Nachdenklich und erhitzt flog ich zum Dach hinaus, um mich in der Nachtluft etwas abzukühlen, und setzte mich auf die Wetterfahne, und wie sie sich drehte, ging es immer: Züh, knarrr! Züh, knarrr! “Eduard, schnarche nicht so!!” ließ sich wieder mal die bewußte Stimme vernehmen. “Schon recht!” dacht’ ich und fuhr Karussell auf der wirbelnden Fahne, daß es noch viel ärger knarrte als zuvor. Von hier bemerkte ich etwas immerhin Auffälliges. Es mochte so um Mitternacht sein, als ein eigentümlicher Hotelomnibus an der Hintertüre vorfuhr. Er war schwarz angestrichen und hatte silberne Beschläge. Er war nicht zum Sitzen eingerichtet, sondern zum Liegen. Er wurde nicht hinten aufgemacht, sondern oben. Er holte keine Gäste her, sondern brachte nur welche weg. Einige derselben, die “abgefallen” waren, wurden von den Hausknechten herbeigetragen und hineingelegt. Der Kutscher, mit schwarzem Hut und schwarzem Mantel, sah recht vergnügt aus, obgleich er so blaß und mager war wie ein Hungerapostel. Er rief seinen gleichfalls mageren Rappen ein hohl klingendes Hü! zu, und langsam bewegte sich das Fuhrwerk in den Tunnel hinein. Inzwischen nahm das Tanzvergnügen seinen ungestörten Fortgang.

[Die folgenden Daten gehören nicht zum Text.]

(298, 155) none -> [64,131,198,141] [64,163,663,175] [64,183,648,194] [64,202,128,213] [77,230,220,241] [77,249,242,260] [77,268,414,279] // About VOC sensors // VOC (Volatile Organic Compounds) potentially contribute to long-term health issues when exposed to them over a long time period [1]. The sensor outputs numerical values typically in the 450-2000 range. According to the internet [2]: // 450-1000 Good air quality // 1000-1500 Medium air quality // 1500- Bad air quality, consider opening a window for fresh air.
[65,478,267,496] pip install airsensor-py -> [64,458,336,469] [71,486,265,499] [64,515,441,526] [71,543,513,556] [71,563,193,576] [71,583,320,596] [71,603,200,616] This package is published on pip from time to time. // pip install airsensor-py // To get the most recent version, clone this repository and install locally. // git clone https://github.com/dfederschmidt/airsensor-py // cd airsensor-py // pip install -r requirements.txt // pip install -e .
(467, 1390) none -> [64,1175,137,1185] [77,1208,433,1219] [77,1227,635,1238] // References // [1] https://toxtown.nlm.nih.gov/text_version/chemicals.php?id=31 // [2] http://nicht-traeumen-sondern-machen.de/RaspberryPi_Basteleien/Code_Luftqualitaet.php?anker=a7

Morgens früh, sobald es anfing zu dämmern, begab ich mich ein paar Meilen zurück und suchte den Fußweg auf, weicher, rechts neben der Chaussee allmählich im Walde aufsteigend, nach der “Bergstadt” führte, von der ich so viel Rühmliches und Wunderbares gehört hatte, daß ich den Entschluß faßte, sie aufzusuchen. Ich gesellte mich zu vier munteren Wanderburschen, die auch schon dahin unterwegs waren.